Nella fredda serata che rende ancora più triste per gli juventini di Brindisi la sconfitta ai rigori in Supercoppa, alla sala operativa della questura arriva una segnalazione allarmata da un condomino che informa di urla belluine provenienti da un appartamento

BRINDISI - Nella fredda serata che rende ancora più triste per gli juventini di Brindisi la sconfitta ai rigori in Supercoppa, alla sala operativa della questura arriva una segnalazione allarmata da un condomino che informa di urla belluine provenienti da un appartamento del quartiere Commenda. In quella casa forse si sta consumandi una tragedia.

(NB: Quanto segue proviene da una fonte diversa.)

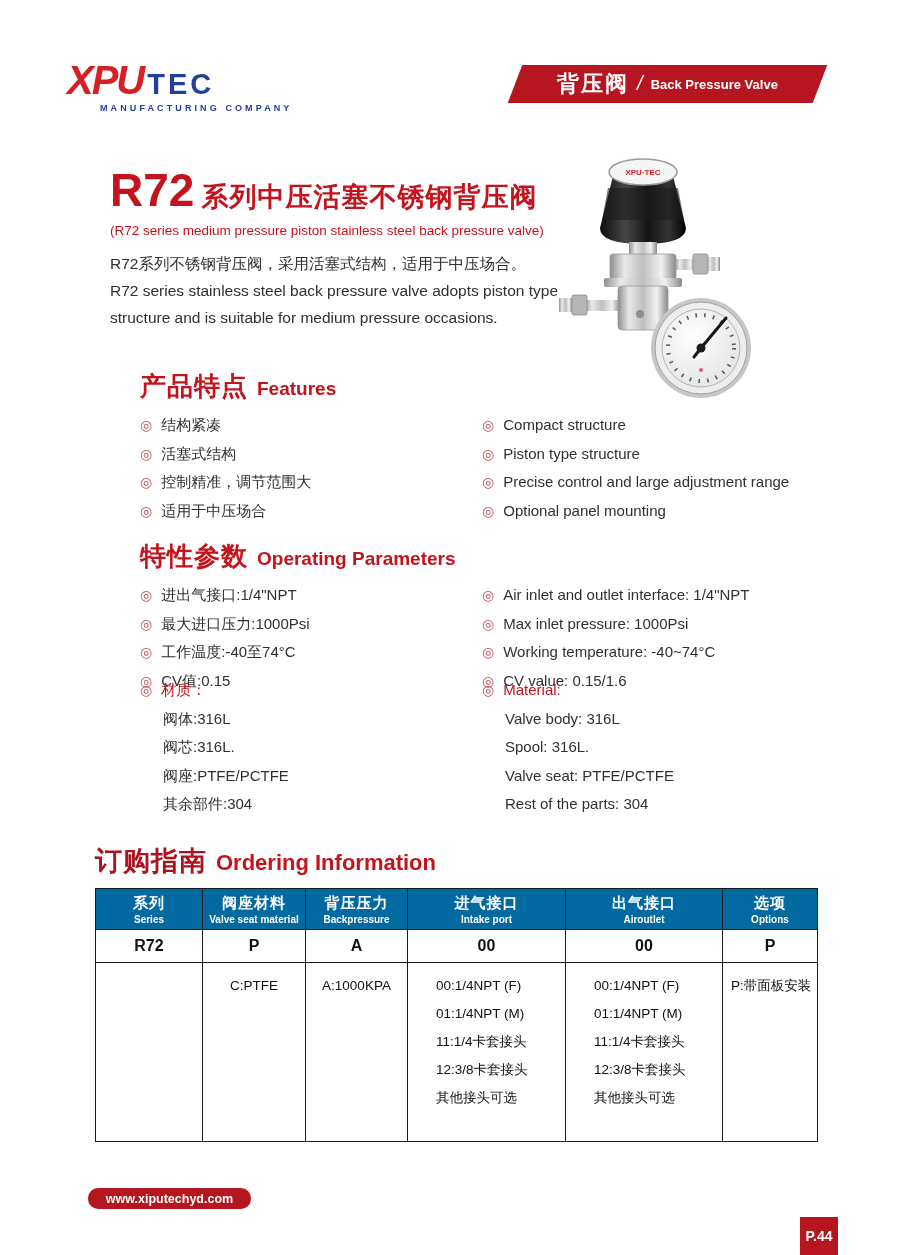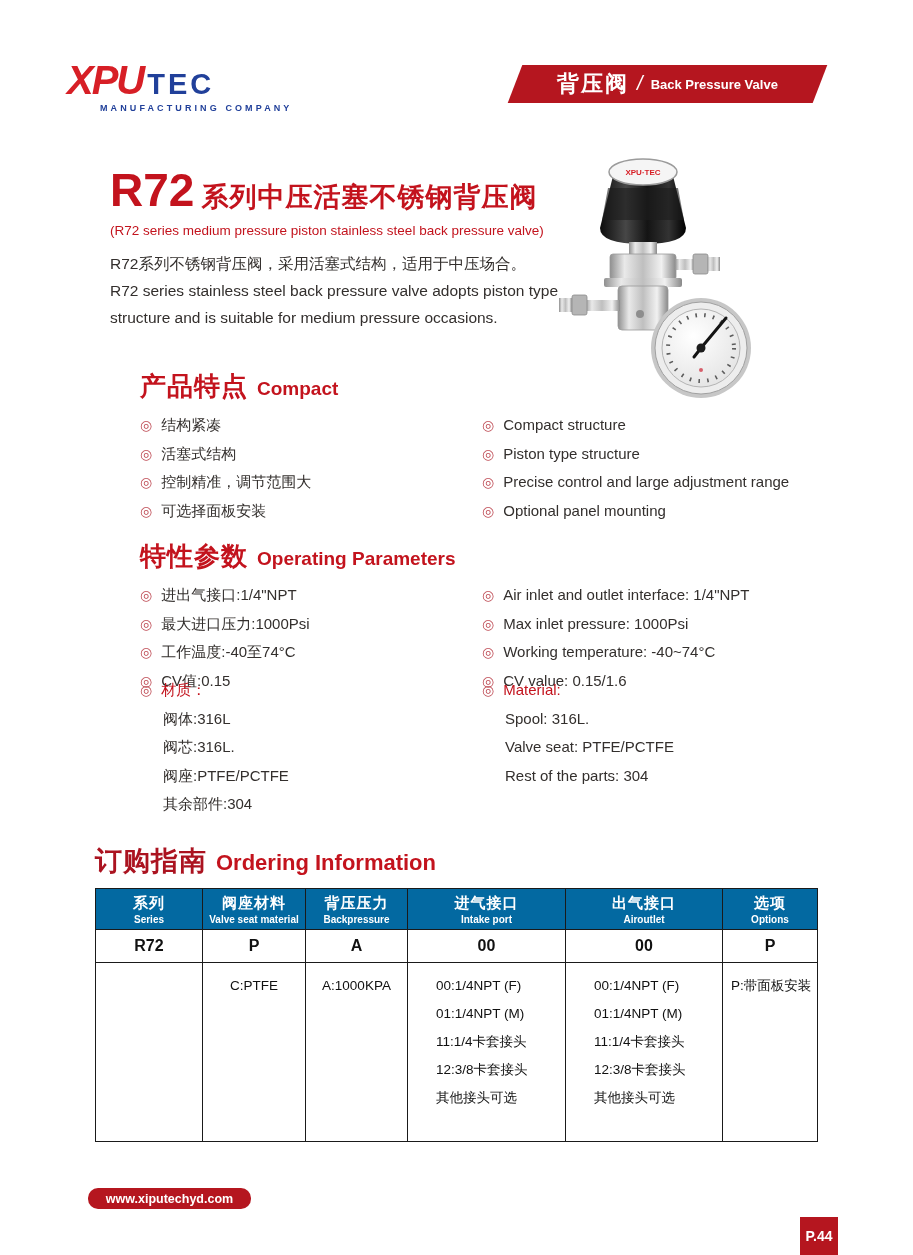"Compact" span.en { text: Compact -> Features }
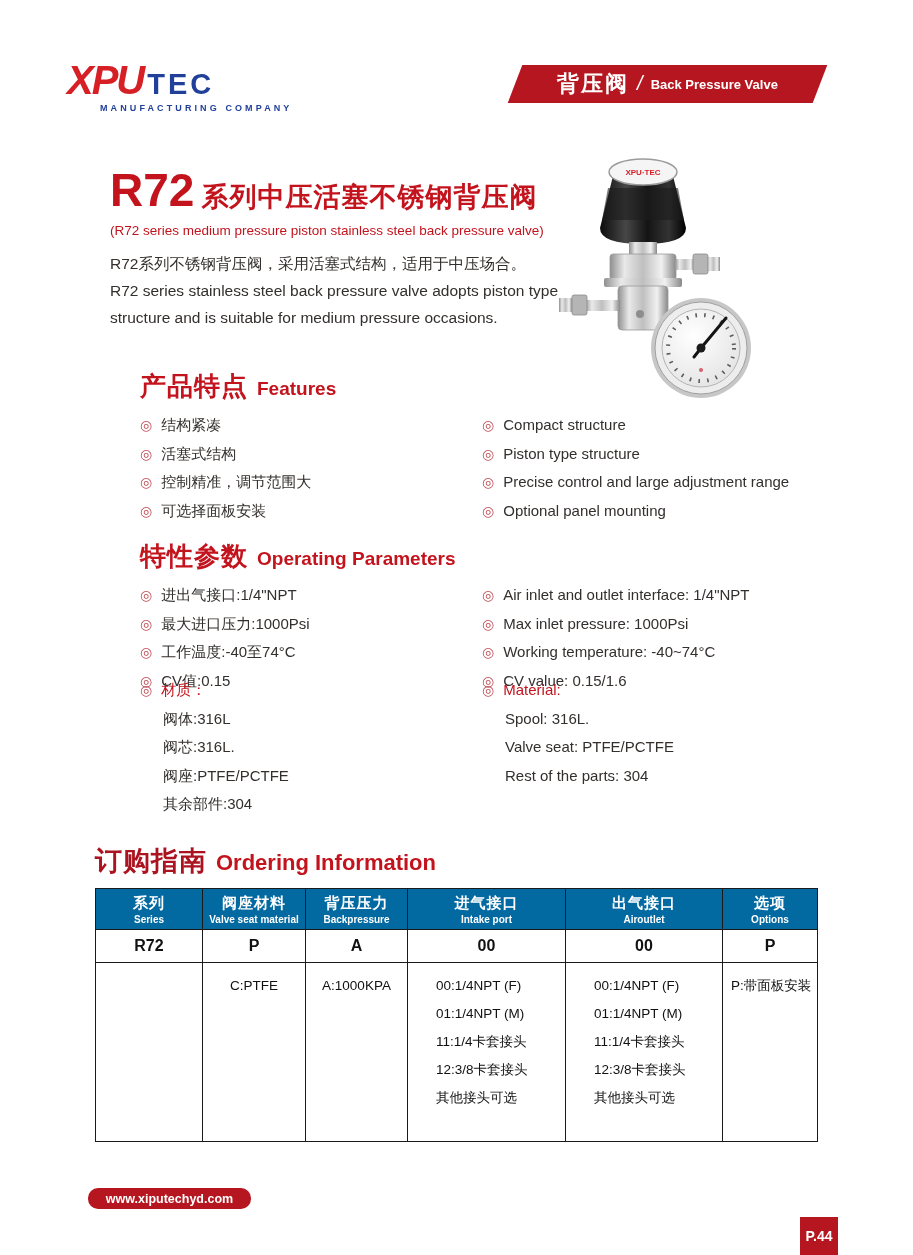"可选择面板安装" span { text: 可选择面板安装 -> 适用于中压场合 }
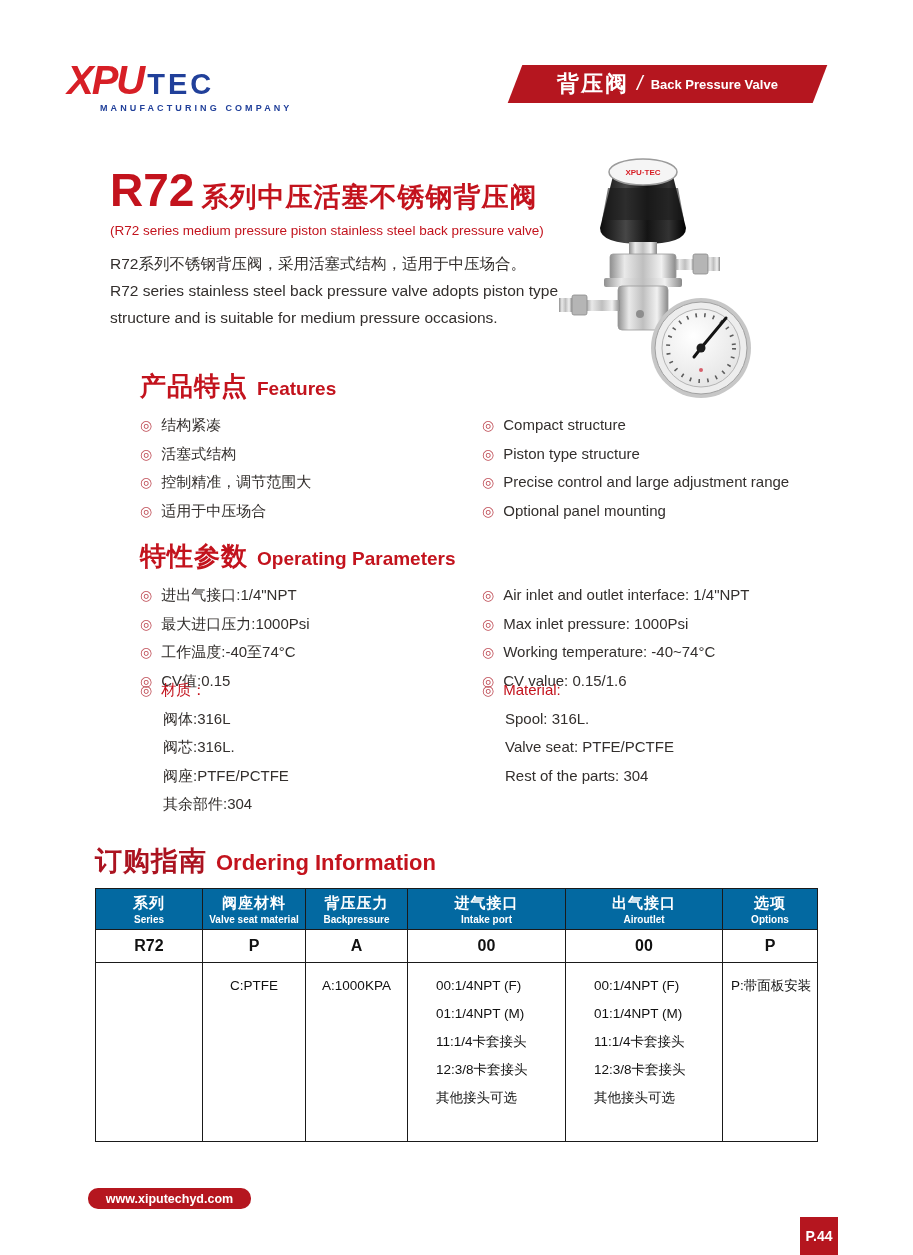"Valve body: 316L" div.plain-item { html: none -> <div>Valve body: 316L</div> }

Una volante arriva in pochi minuti, e i due agenti salgono di corsa e suonano il campanello per farsi aprire e accertarsi della situazione. ma all'interno non ci sono nè donne massacrate di botte, nè mariti scatenati contro prole e consorti, bensì una famiglia di milanisti che si sta scardinando le corde vocali per celebrare la vittoria.

Tutto vero. E' accaduto poco dopo la conclusione della partita di Doha, in Qatar. E l'esilarante episodio lo ha raccontato su Facebook lo stesso protagonista, tifoso sfegatato: "Incredibile. E meno male che non vinco da sei anni sennò tutti i giorni me li mandavano", ha scritto nel suo post alludendo all'arrivo dei poliziotti. Lui è Luciano Tedesco, noto proprio per la sua spropositata fede rossonera, e soggetto anche a plateali manifestazioni di sconforto in caso di sconfitta. Ma stasera è andata alla grande.